Other functions include:
- FIND(find_text,within_text,[start_number]) is a search function which is case sensitive but does not allow wildcard characters. It seeks out the first instance of a character or characters (typed in inverted commas) in the within_text text string. The start_number argument is optional (hence the square brackets in the syntax) so that the first few characters in a text string may be ignored. If the find_text cannot be located within within_text the error #VALUE! is returned.
- SEARCH(find_text,within_text,[start_number]) is a search function which is not case sensitive but does allow for wildcard characters. It seeks out the first instance of a character or characters (typed in inverted commas) in the within_text text string. The start_number argument is optional (hence the square brackets in the syntax) so that the first few characters in a text string may be ignored.

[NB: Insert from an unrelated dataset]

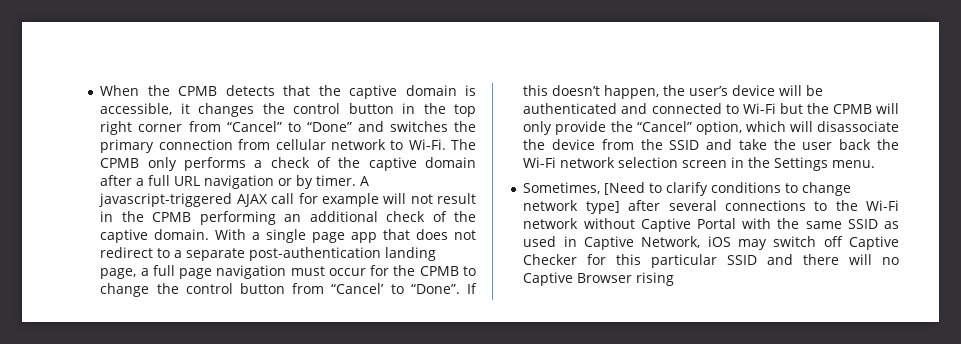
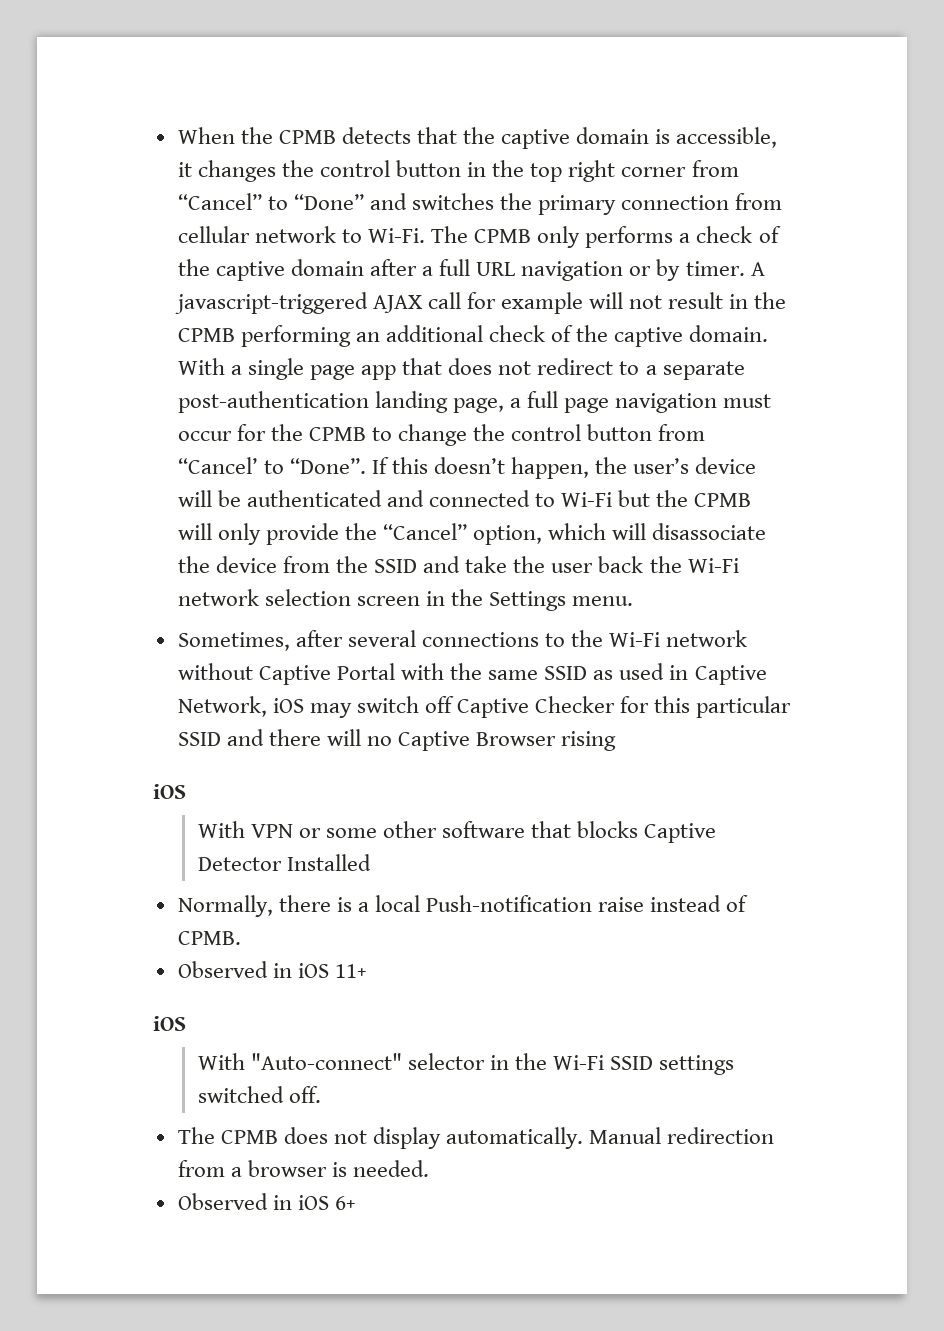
[604,182,852,196] [523,200,620,214] [Need to clarify conditions to change network type] -> (290, 641) none
(675, 279) none -> [153,784,186,799] [197,821,717,843] [197,854,371,871] [177,895,749,917] [177,931,241,945] [177,961,367,978] [153,1016,186,1031] [197,1053,735,1075] [197,1086,321,1103] [177,1127,775,1149] [177,1160,430,1177] [177,1193,356,1210] // iOS // With VPN or some other software that blocks Captive Detector Installed // Normally, there is a local Push-notification raise instead of CPMB. // Observed in iOS 11+ // iOS // With "Auto-connect" selector in the Wi-Fi SSID settings switched off. // The CPMB does not display automatically. Manual redirection from a browser is needed. // Observed in iOS 6+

If the find_text cannot be located within within_text the error #VALUE! Is returned.
- REPLACE(old_text,start_number,number_of_characters,new_text) is a function that allows you to swap one or several characters in a text string with another character or a set of characters. In the old_text, it seeks out the characters to be swapped by starting at the start_number of the text string and replacing the number_of_characters with the new text. For example,
=REPLACE(“Get the answer next time”,5,10,”it right”)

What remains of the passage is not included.